The Lord's (at that time merely Sir's) music selections are typically diverse - from rock 'n' roller Shostakovich to Bollywood composer AR Rahman - as well as typically populist - Elvis Presley and The Beatles. Only one pick was a musical theatre number but it was a goody: Rodgers and Hammerstein's "Some Enchanted Evening".
Hard to argue with that. But what makes the melody so enchanting? For me, the secret of the song is in one little semi-tone. Let's take the first six notes:
"Some En-chan-ted Eve-ning"
The second of those notes is an F sharp. If you are of a certain musical disposition and knowing that we are in the key of C, you may give a small shudder. F sharp, you see, is foreign to the key of C. It should be an F natural. Play a C chord and stick an F sharp on top of it and it sounds dissonant, wonky, wrong.

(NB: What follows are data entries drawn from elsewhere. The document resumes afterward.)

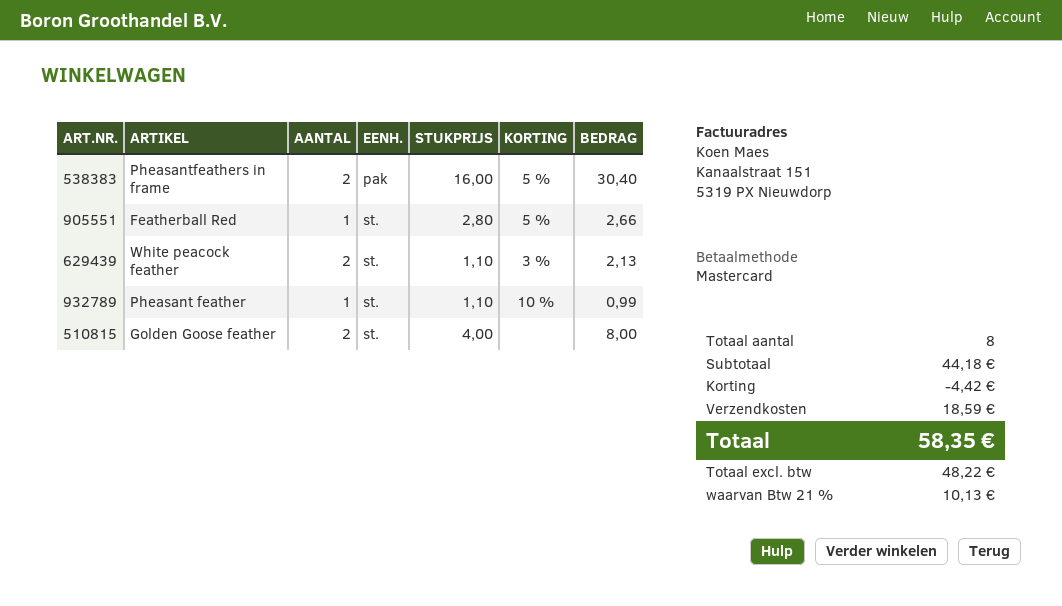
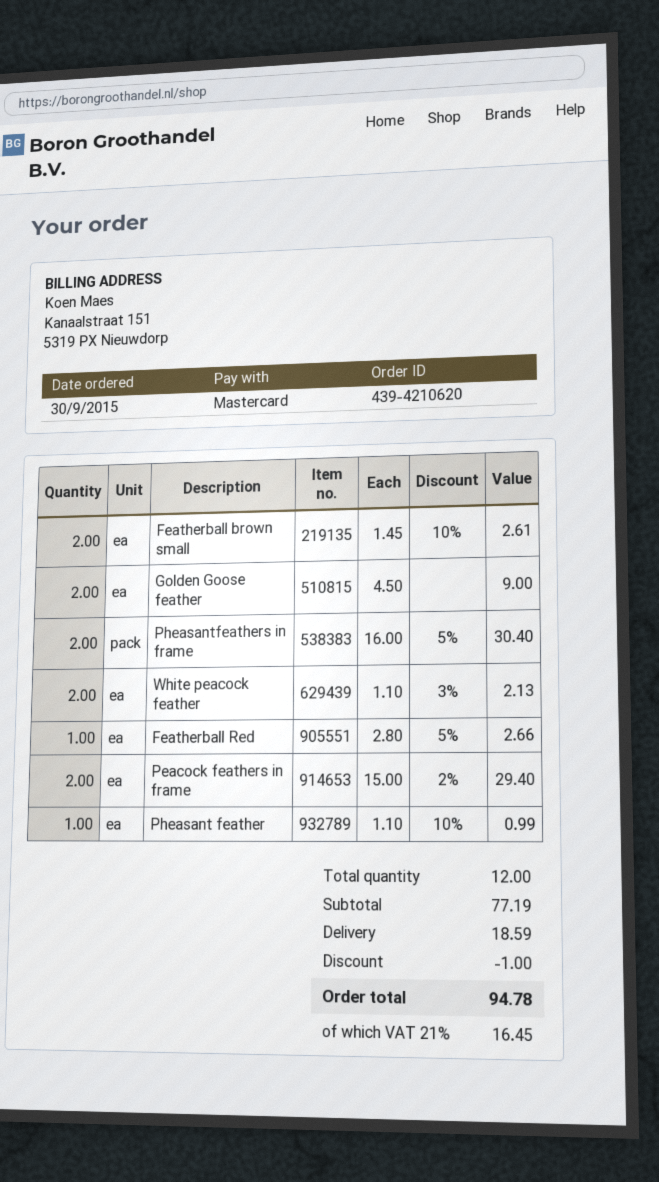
Golden Goose feather: 2 x 4.00 = 8.00 -> 2 x 4.50 = 9.00
Featherball brown small: none -> 2 x 1.45 - 10% = 2.61
Peacock feathers in frame: none -> 2 x 15.00 - 2% = 29.40
total quantity: 8 -> 12
subtotal: 44.18 -> 77.19
discount: 4.42 -> 1.00
tax: 21% = 10.13 -> 21% = 16.45
total: 58.35 -> 94.78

So how come this wrongness sounds so right? Well, firstly the F sharp falls on an off-beat - the "en" of "enchanted" - so there isn't a direct clash with the chord underneath. Place that F sharp on an on-beat like the "eve" of "eve-ning" and the whole thing sounds wonky again.
Secondly, try substituting the foreign-sounding F sharp for a "proper" F natural. Go on, I dare you. With just that tiny change the melody feels so different; it's lighter and brighter but, at the same time, a whole lot less enchanting.
The song is from South Pacific. The character singing is Emile de Becque, a romantic (he's French) and exotic (he has half-Polynesian kids) plantation owner with a dark past (he killed a man). In short, he is a man who would definitely sing an F sharp.
Sometimes a semi-tone makes all the difference.